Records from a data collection
[Start of Attachment]

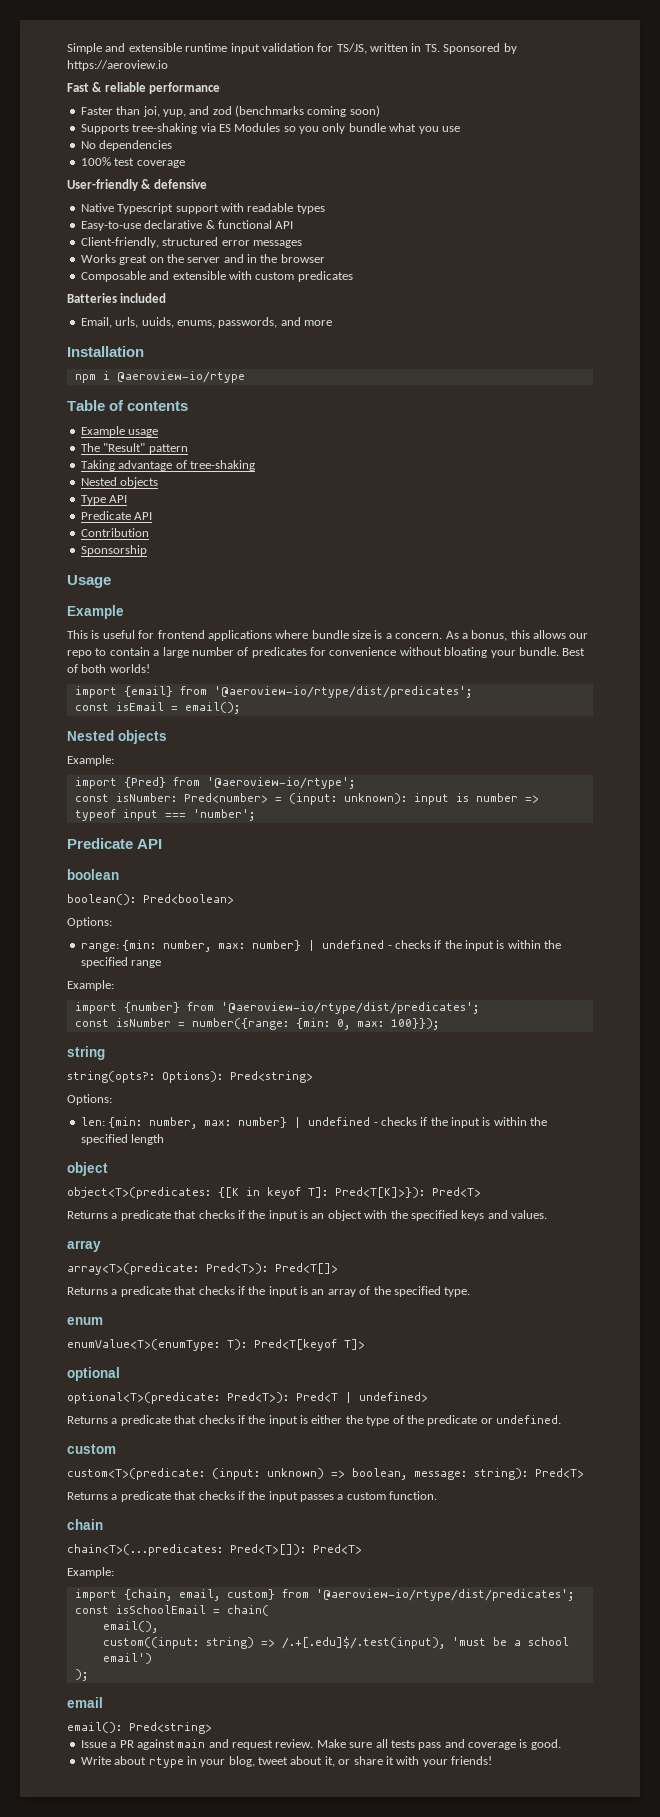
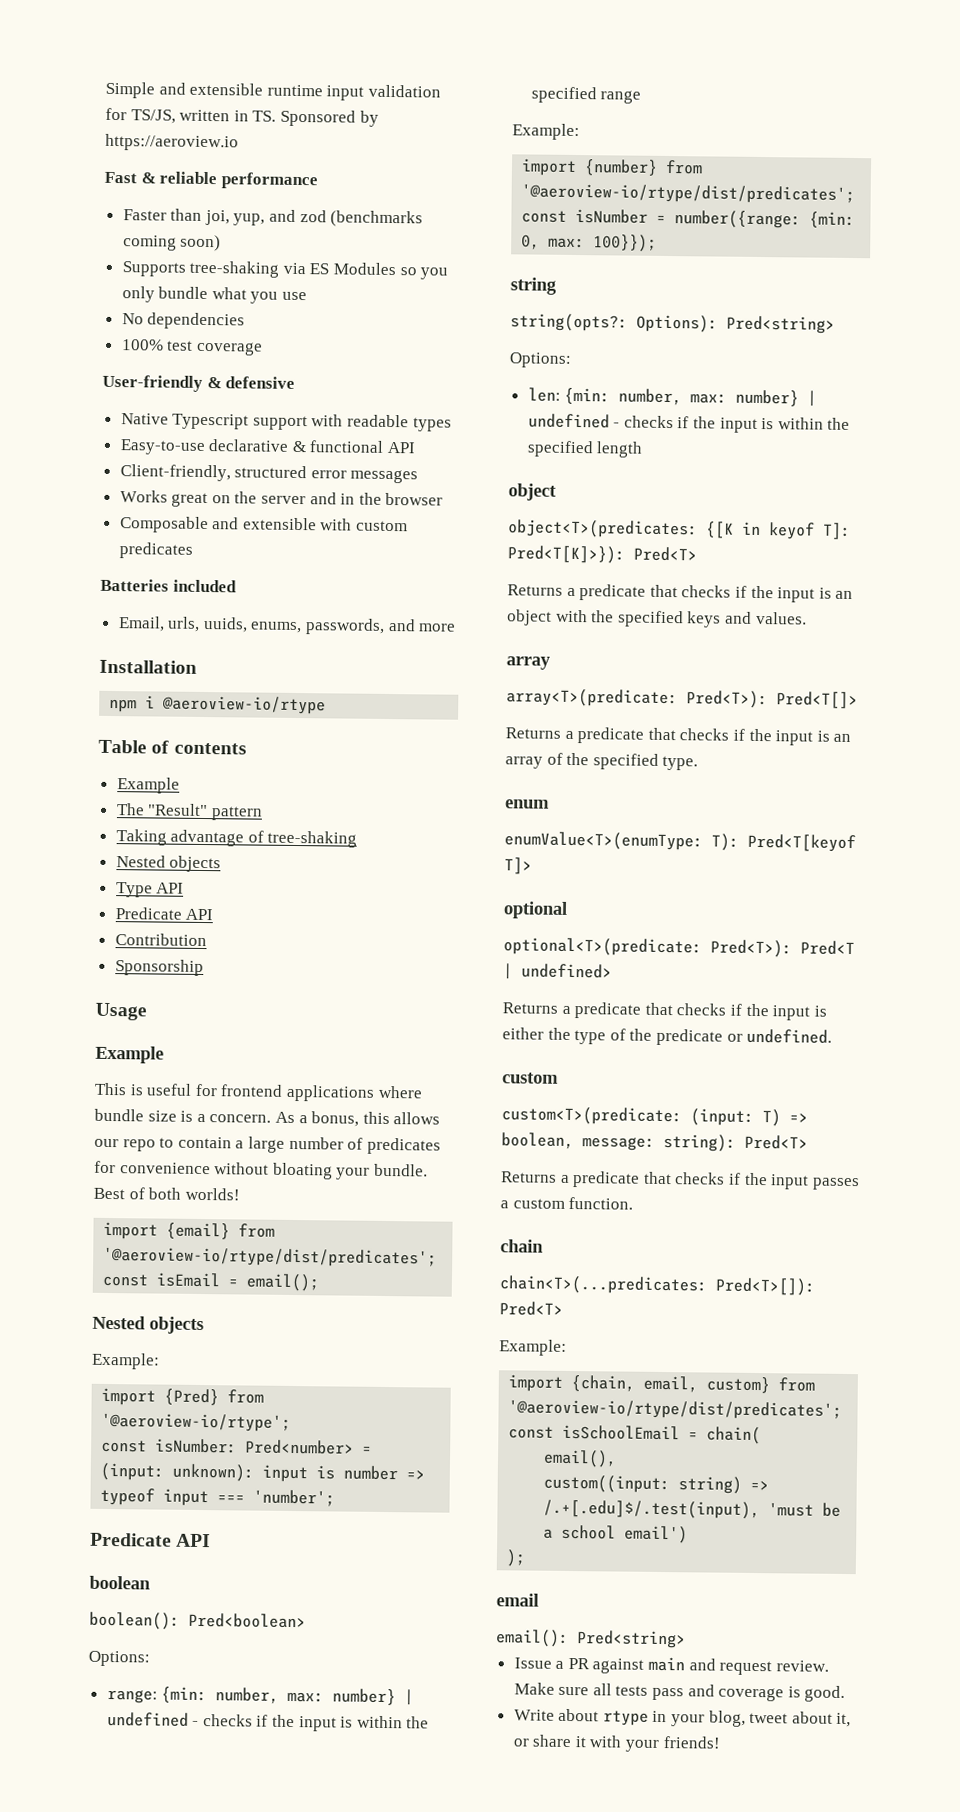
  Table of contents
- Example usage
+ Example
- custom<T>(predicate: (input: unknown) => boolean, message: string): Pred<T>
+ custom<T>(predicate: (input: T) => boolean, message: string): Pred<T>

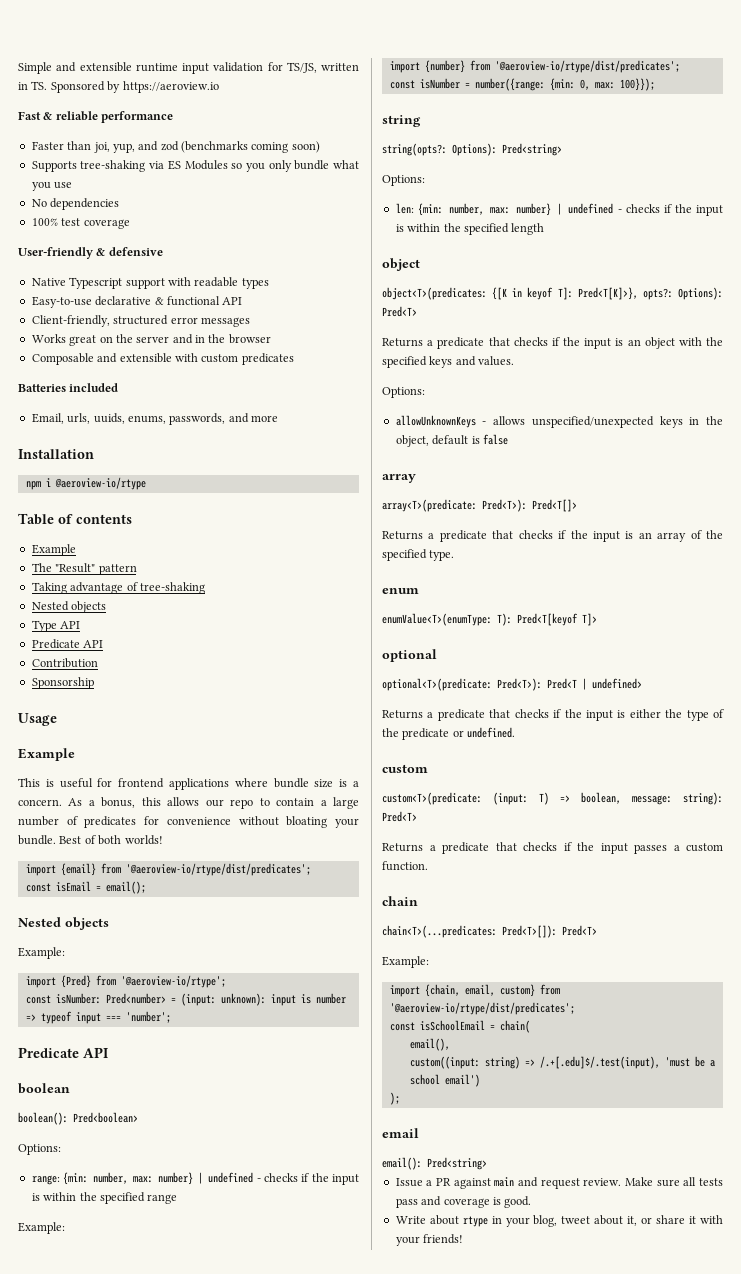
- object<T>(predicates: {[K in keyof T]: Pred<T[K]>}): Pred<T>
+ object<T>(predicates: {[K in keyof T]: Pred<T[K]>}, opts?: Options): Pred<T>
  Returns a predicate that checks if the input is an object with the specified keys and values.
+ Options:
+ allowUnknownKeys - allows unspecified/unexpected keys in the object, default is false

[End of Attachment]

The problem => Could you reproduce exactly, and only, the lines from the start of the records through the line containing "opts?: Options): Pred<T>", leaving out the pictures?

Output below =>
  Table of contents
- Example usage
+ Example
- custom<T>(predicate: (input: unknown) => boolean, message: string): Pred<T>
+ custom<T>(predicate: (input: T) => boolean, message: string): Pred<T>

- object<T>(predicates: {[K in keyof T]: Pred<T[K]>}): Pred<T>
+ object<T>(predicates: {[K in keyof T]: Pred<T[K]>}, opts?: Options): Pred<T>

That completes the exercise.